The fall of bitcoin pressures El Salvador's debt and complicates relations with the IMF
Nayib Bukele has continued to buy one bitcoin a day even as the latest defeat wiped out hundreds of millions of dollars from the government's holdings.
The collapse of bitcoin (XBTUSD) has hit few places as hard as El Salvador, exposing the risks of President Nayib Bukele's risky bet on cryptocurrencies and battering the country's debt markets.
Bukele, a fervent supporter who made the token legal tender alongside the dollar, has continued to buy one Bitcoin a day even as the latest defeat wiped out hundreds of millions of dollars from the government's holdings and complicated talks with the International Monetary Fund about a loan of US$1.400 billion.

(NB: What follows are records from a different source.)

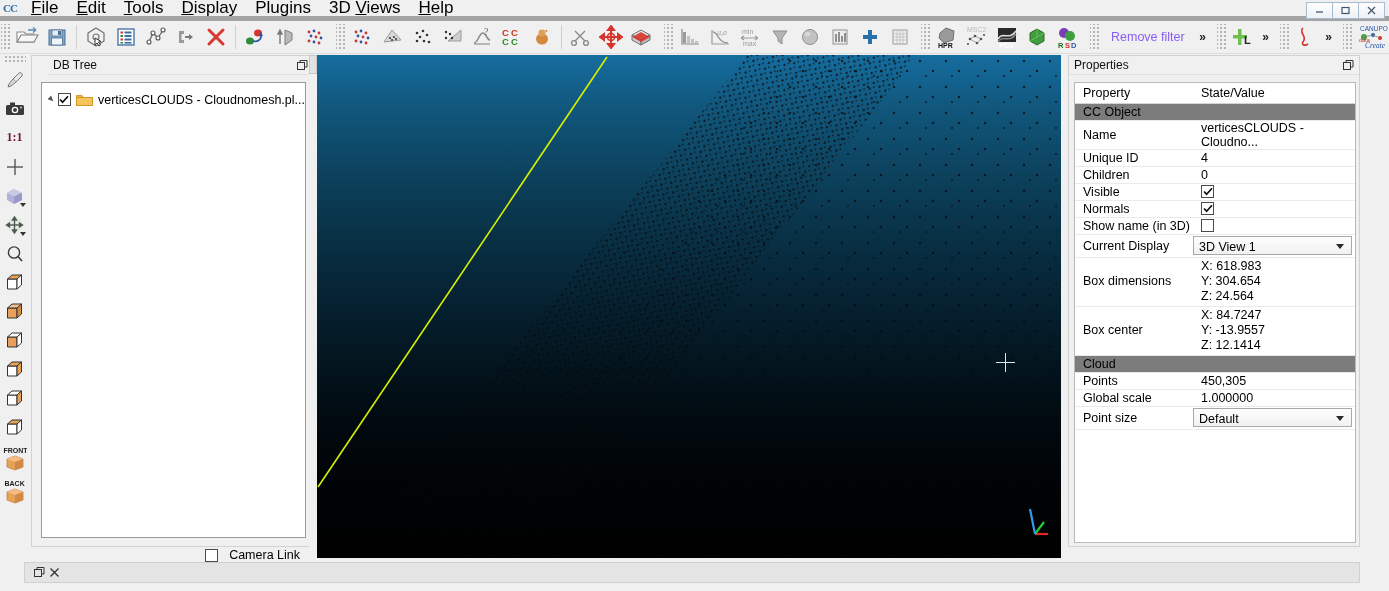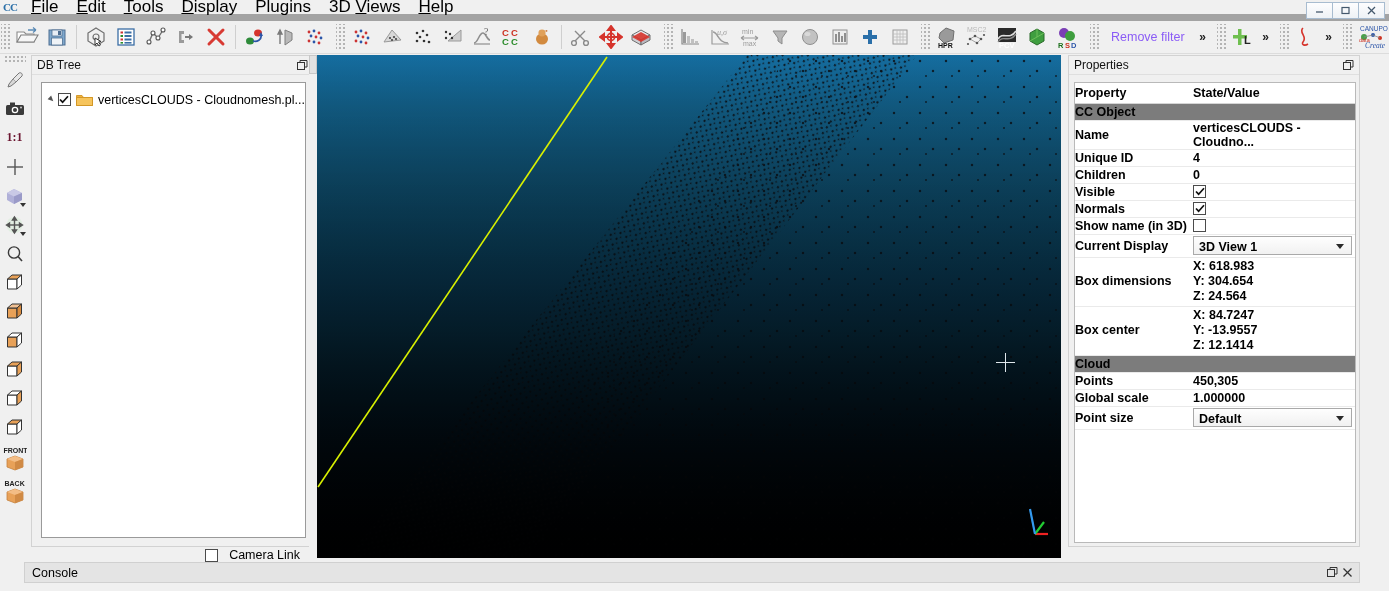--- a/index.html
+++ b/index.html
@@ -16,21 +16,21 @@
     position: relative;
     width: 1389px; height: 591px;
     background: #f0f0f0;
   }
 
   
   .menubar {
     position: absolute; left: 0; top: 0; width: 1389px; height: 21px;
     background: #f0f0f0;
     display: flex; align-items: center;
-    border-bottom: 7px solid #a3a3a3;
+    border-bottom: 5px solid #a3a3a3;
   }
   .app-logo {
     width: 22px; height: 21px; display: flex; align-items: center; justify-content: center;
     font-size: 10px; font-weight: bold; color: #2a6fa8; letter-spacing: -1px;
     font-family: "Liberation Serif", serif;
   }
   .menu-item {
     padding: 2px 9px 3px 9px; height: 20px; line-height: 16px;
     font-size: 17px; color: #000000; cursor: default; white-space: nowrap;
   }
@@ -114,21 +114,21 @@
     background: #f0f0f0;
     border-bottom: 1px solid #dfdfdf;
   }
   .dock-title .ttl { flex: 1; }
   .dock-ico {
     width: 14px; height: 14px; display:flex; align-items:center; justify-content:center;
     color: #333;
   }
 
   #dbtree {
-    left: 31px; top: 55px; width: 283px; height: 492px;
+    left: 31px; top: 55px; width: 283px; height: 492px; padding-left: 16px;
   }
   .tree-box {
     position: absolute; left: 9px; top: 26px; width: 265px; height: 456px;
     background: #fff; border: 1px solid #9a9a9a;
     overflow: hidden;
   }
   .tree-row {
     display: flex; align-items: center; height: 19px; padding-left: 4px;
     font-size: 12.5px; white-space: nowrap;
   }
@@ -154,22 +154,22 @@
 
   #props {
     left: 1068px; top: 55px; width: 292px; height: 492px;
   }
   .prop-box {
     position: absolute; left: 5px; top: 26px; width: 282px; height: 461px;
     background: #fff; border: 1px solid #b9b9b9; overflow: hidden;
   }
   table.ptable { width: 100%; border-collapse: collapse; table-layout: fixed; }
   table.ptable td, table.ptable th {
-    font-size: 12.5px; font-weight: bold; text-align: left;
-    padding: 0 0 0 0; color: #000; vertical-align: middle;
+    font-size: 12.5px; font-weight: normal; text-align: left;
+    padding: 0 0 0 8px; color: #000; vertical-align: middle;
     border-bottom: 1px solid #eaeaea;
   }
   table.ptable th { height: 20px; background: #fff; border-bottom: 1px solid #d5d5d5; }
   .pcol1 { width: 118px; }
   .prow td { height: 17px; }
   .section td {
     background: #7c7c7c; color: #fff; height: 17px; font-size: 12.5px;
     border-bottom: 1px solid #7c7c7c;
   }
   .multi td { height: 49px; line-height: 15px; vertical-align: middle; }
@@ -932,21 +932,20 @@
     <div class="crosshair"></div>
 
     <svg style="position:absolute;left:697px;top:448px" width="42" height="42" viewBox="0 0 42 42">
       <line x1="21" y1="31" x2="34" y2="31" stroke="#ee2222" stroke-width="2.2"></line>
       <line x1="21" y1="31" x2="30" y2="19" stroke="#22cc33" stroke-width="2.2"></line>
       <line x1="21" y1="31" x2="16" y2="6" stroke="#3399ee" stroke-width="2.2"></line>
     </svg>
   </div>
 
   <div id="console">
-    <span class="ttl">Console</span>
     <span class="cons-ico">
       <svg width="11" height="11" viewBox="0 0 11 11">
         <rect x="0.5" y="2.5" width="7" height="7" fill="none" stroke="#333" stroke-width="1"></rect>
         <path d="M3 2.5 L3 0.5 L10 0.5 L10 7 L8 7" fill="none" stroke="#333" stroke-width="1"></path>
       </svg>
     </span>
     <span class="cons-ico">
       <svg width="11" height="11" viewBox="0 0 11 11">
         <line x1="1.5" y1="1.5" x2="9.5" y2="9.5" stroke="#333" stroke-width="1.3"></line>
         <line x1="9.5" y1="1.5" x2="1.5" y2="9.5" stroke="#333" stroke-width="1.3"></line>

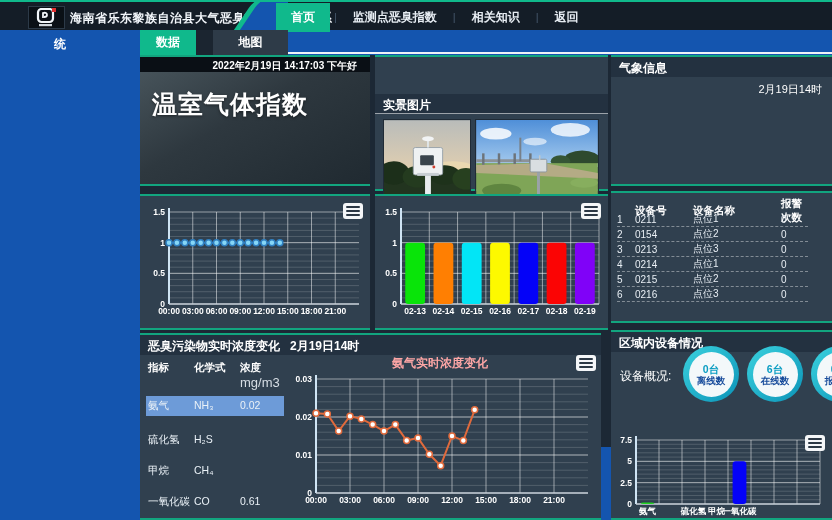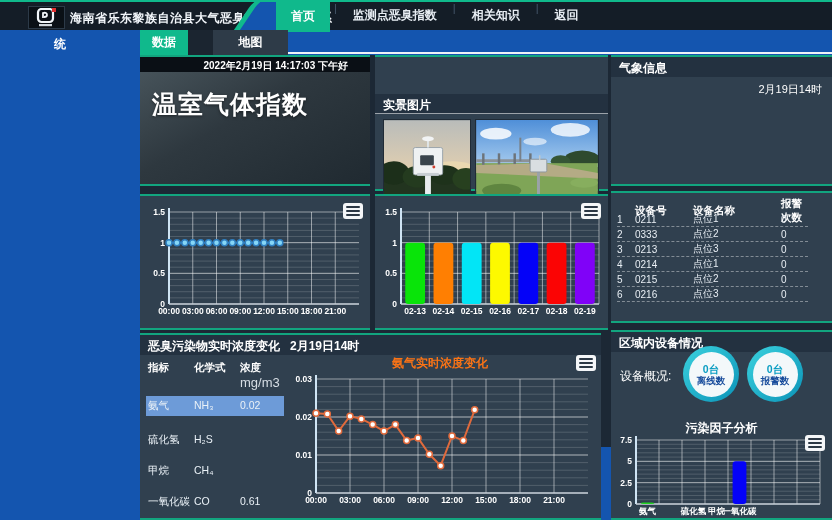--- a/index.html
+++ b/index.html
@@ -13,49 +13,49 @@
   .logo { position:absolute; left:28px; top:4px; width:37px; height:23px;
           background:#0a1016; border:1px solid #2c3a48; display:flex;
           align-items:center; justify-content:center; }
   .app-title { position:absolute; left:70px; top:8px; font-size:12px; font-weight:bold;
                color:#f2f6fa; letter-spacing:0.5px; white-space:nowrap; }
   .swoosh { position:absolute; left:218px; top:0; width:70px; height:30px; overflow:hidden; }
   .swoosh .s-teal { position:absolute; left:24px; top:-6px; width:60px; height:44px;
                     background:#10b98c; transform:skewX(-34deg); border-radius:12px 0 0 0; }
   .swoosh .s-blue { position:absolute; left:30px; top:-6px; width:60px; height:44px;
                     background:#1455af; transform:skewX(-34deg); border-radius:12px 0 0 0; }
-  .nav { position:absolute; left:276px; top:0; height:30px; display:flex; }
+  .nav { position:absolute; left:276px; top:0; height:30px; display:flex; align-items:center; }
   .nav-btn { font-size:12px; font-weight:bold; color:#e7edf3; padding:5px 12px; cursor:default;
              white-space:nowrap; }
   .nav-btn.active { background:#10b98c; color:#fff; padding:6px 15px; }
   .nav-sep { color:#46586c; font-size:11px; padding:0 4px; }
 
   
   .wrap-label { position:absolute; left:54px; top:36px; font-size:12px; font-weight:bold; color:#fff; }
   .tabstrip { position:absolute; left:140px; top:30px; width:148px; height:25px; background:#1b2530; }
   .tab { position:absolute; top:0; height:25px; display:flex; align-items:center;
          justify-content:center; font-size:12px; font-weight:bold; color:#fff; cursor:default; }
-  .tab-data { left:0; width:48px; background:#10b98c; }
+  .tab-data { left:0; width:56px; background:#10b98c; }
   .tab-map  { left:73px; width:75px; background:#2e3b48; }
   .row2-line { position:absolute; left:288px; top:52px; width:544px; height:2px; background:#eef3f7; }
 
   
   .main-bg { position:absolute; left:140px; top:55px; width:692px; height:392px; background:#1c2835; }
 
   .panel { position:absolute; background:#30404f; border-top:2px solid #12a57f;
            border-bottom:2px solid #12a57f; }
   .panel-h { height:20px; background:#233140; color:#fff; font-weight:bold; font-size:12px;
              padding:3px 8px; white-space:nowrap; }
   .panel-h.underline { border-bottom:1px solid rgba(255,255,255,.55);margin-top:37px; }
 
   
   .p-greet { left:140px; top:55px; width:230px; height:131px;
              background:linear-gradient(150deg,#4a575e 0%, #2e383f 45%, #202a31 100%); }
   .greet-date { height:15px; background:#0a0f15; color:#fff; font-size:10px; font-weight:bold;
-                text-align:right; padding:2px 22px 0 0; white-space:nowrap; }
+                text-align:right; padding:2px 13px 0 0; white-space:nowrap; }
   .greet-big { color:#fff; font-size:25px; font-weight:bold; padding:16px 0 0 12px;
                letter-spacing:1px; text-shadow:0 1px 3px rgba(0,0,0,.5); }
 
   
   .p-photos { left:375px; top:55px; width:233px; height:136px; }
   .photo-row { display:flex; gap:4px; padding:5px 8px; }
   .photo-row svg { display:block; border:1px solid #202b36; }
 
   
   .p-weather { left:611px; top:55px; width:221px; height:131px; }
@@ -78,21 +78,21 @@
   .p-bottom { left:140px; top:333px; width:461px; height:187px; }
   .bottom-h { display:flex; gap:10px; }
   .conc-table { position:absolute; left:8px; top:26px; width:134px; }
   .conc-row { display:grid; grid-template-columns:46px 46px 42px; align-items:start;
               color:#eaf1f7; font-size:10.5px; }
   .conc-row.head { font-weight:bold; color:#fff; margin-bottom:6px; }
   .conc-row .unit { font-size:13px; font-weight:normal; color:#d7dee5; }
   .conc-row.sel { background:#6d9bd8; padding:3px 2px; margin:0 -2px 14px -2px; }
   .conc-row.norm { margin-bottom:11px; padding:3px 0; }
   .g-chart { position:absolute; left:142px; top:20px; width:316px; height:164px; }
-  .g-title { text-align:center; color:#f97316; font-size:12px; font-weight:bold; height:16px; }
+  .g-title { text-align:center; color:#fca5a5; font-size:12px; font-weight:bold; height:16px; }
 
   
   .p-devices { left:611px; top:330px; width:221px; height:190px; }
   .dev-row { position:absolute; left:0; top:12px; width:221px; height:62px; }
   .dev-label { position:absolute; left:9px; top:24px; color:#fff; font-size:12px; }
   .circles { position:absolute; left:72px; top:2px; display:flex; gap:8px; }
   .stat-circle { width:56px; height:56px; border-radius:50%;
                  background:linear-gradient(135deg,#3bd2de,#0b93b8);
                  display:flex; align-items:center; justify-content:center; }
   .stat-inner { width:45px; height:45px; border-radius:50%; background:#f3f8fa;
@@ -350,21 +350,21 @@
           <div>报警次数</div>
         </div>
         <div class="alarm-row">
           <div>1</div>
           <div>0211</div>
           <div>点位1</div>
           <div>0</div>
         </div>
         <div class="alarm-row">
           <div>2</div>
-          <div>0333</div>
+          <div>0154</div>
           <div>点位2</div>
           <div>0</div>
         </div>
         <div class="alarm-row">
           <div>3</div>
           <div>0213</div>
           <div>点位3</div>
           <div>0</div>
         </div>
         <div class="alarm-row">
@@ -493,27 +493,32 @@
       <div class="dev-label">设备概况:</div>
       <div class="circles">
           <div class="stat-circle">
             <div class="stat-inner">
               <div class="stat-val">0台</div>
               <div class="stat-lab">离线数</div>
             </div>
           </div>
           <div class="stat-circle">
             <div class="stat-inner">
+              <div class="stat-val">6台</div>
+              <div class="stat-lab">在线数</div>
+            </div>
+          </div>
+          <div class="stat-circle">
+            <div class="stat-inner">
               <div class="stat-val">0台</div>
               <div class="stat-lab">报警数</div>
             </div>
           </div>
         </div>
     </div>
-    <div class="dev-chart-title">污染因子分析</div>
     <svg class="dev-svg" width="213" height="86" viewBox="0 0 213 86">
         <line x1="21" x2="205" y1="63.733333333333334" y2="63.733333333333334" stroke="rgba(255,255,255,0.16)" stroke-width="1"></line>
         <line x1="21" x2="205" y1="59.46666666666667" y2="59.46666666666667" stroke="rgba(255,255,255,0.16)" stroke-width="1"></line>
         <line x1="21" x2="205" y1="55.2" y2="55.2" stroke="rgba(255,255,255,0.16)" stroke-width="1"></line>
         <line x1="21" x2="205" y1="50.93333333333334" y2="50.93333333333334" stroke="rgba(255,255,255,0.16)" stroke-width="1"></line>
         <line x1="21" x2="205" y1="46.66666666666667" y2="46.66666666666667" stroke="rgba(255,255,255,0.16)" stroke-width="1"></line>
         <line x1="21" x2="205" y1="42.4" y2="42.4" stroke="rgba(255,255,255,0.16)" stroke-width="1"></line>
         <line x1="21" x2="205" y1="38.13333333333333" y2="38.13333333333333" stroke="rgba(255,255,255,0.16)" stroke-width="1"></line>
         <line x1="21" x2="205" y1="33.86666666666667" y2="33.86666666666667" stroke="rgba(255,255,255,0.16)" stroke-width="1"></line>
         <line x1="21" x2="205" y1="29.6" y2="29.6" stroke="rgba(255,255,255,0.16)" stroke-width="1"></line>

Attention is now catching up to him in the financial markets, where investors have pushed credit default swaps to the highest level in five months, signaling growing unease about the country's crypto-heavy strategy. Dollar bonds were the hardest hit in emerging markets last week, before trimming those losses amid a broad rebound in developing country debt.
The issue, investors say, is that Bukele is putting El Salvador on a collision course with the IMF, both due to the purchase of Bitcoin and by continuing to delay a pension system reform. A break from the IMF program would undermine one of the main pillars supporting the country's debt, which had become one of the most notable turnaround stories in emerging markets, with a return of over 130% in the last three years.